Extended Data Fig. 10. Context-dependent reprogramming of the cancer cell derived secretome and cancer associated fibroblasts (CAFs) by the T/N combination therapy.

a, Volcano plots highlighting the changes in secreted factors upon T/N treatment in classical (left) and mesenchymal (right) PDAC cells. The x-axis shows log2 fold change (treated/control), the y-axis the per test adjusted p values, which were calculated by differential expression test (two-sided t test).

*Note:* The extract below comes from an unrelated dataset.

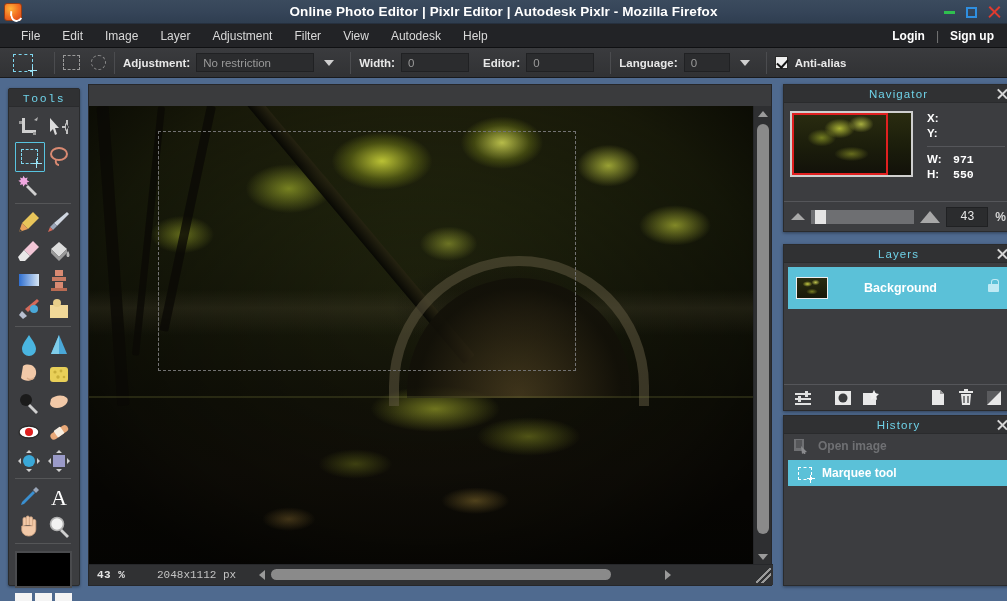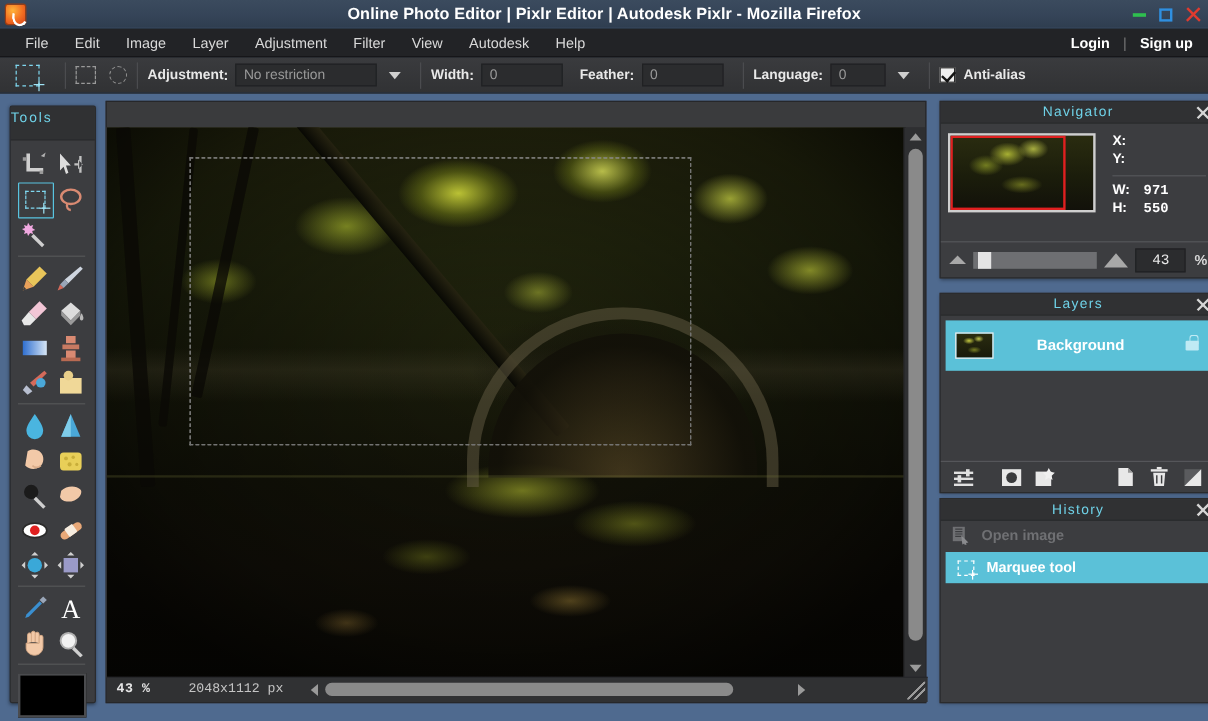"Feather" span.opt-label { text: Feather -> Editor }
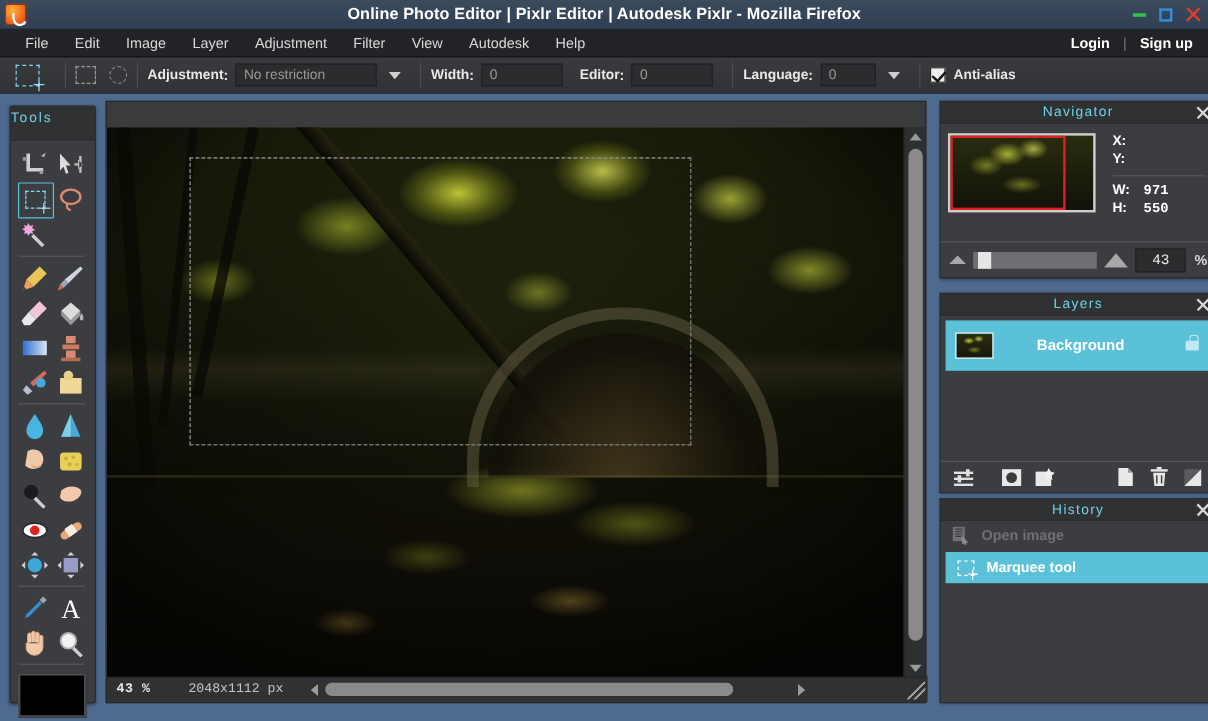"Tools" .tools-header { font-family: none -> Liberation Mono, monospace; height: 28px -> 18px; text-align: left -> center }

b, Circos plot showing the key communication signals from tumor cells to T cell subtypes, tumor cells and acinar cells in classical mPDAC. The ligand protein expression fold change, identified from secretome experiments, between T/N and control is shown in the middle. Normalized receptor expression levels obtained from scRNA-seq data are shown in the outer concentric circles.

c, UMAP plot highlighting the whole population of CAF cells identified in classical and mesenchymal tumors.

d, Left, UMAP plot showing the CAF population across different treatment conditions in classical tumors. Right, UMAP plots displaying the identified CAF clusters and resulting subpopulations for classical tumors.

e, UMAP plots of the CAF cluster displaying selected marker gene expression.

f, Heatmap displaying expression of selected genes in CAFs across the identified clusters. The y axis shows the selected marker genes, the x axis represents each of the identified clusters in (d).

g, Violin plot showing Tgfb1 expression by myoCAFs across the different treatment conditions.

h, Proportion of CAF subtypes in the indicated different treatment conditions. CAF subpopulations were identified in the fibroblast cell clusters and annotated with the markers described in (f).

T/N: trametinib+nintedanib, T/N+aPD-L1: trametinib+nintedanib+anti PD-L1 antibody.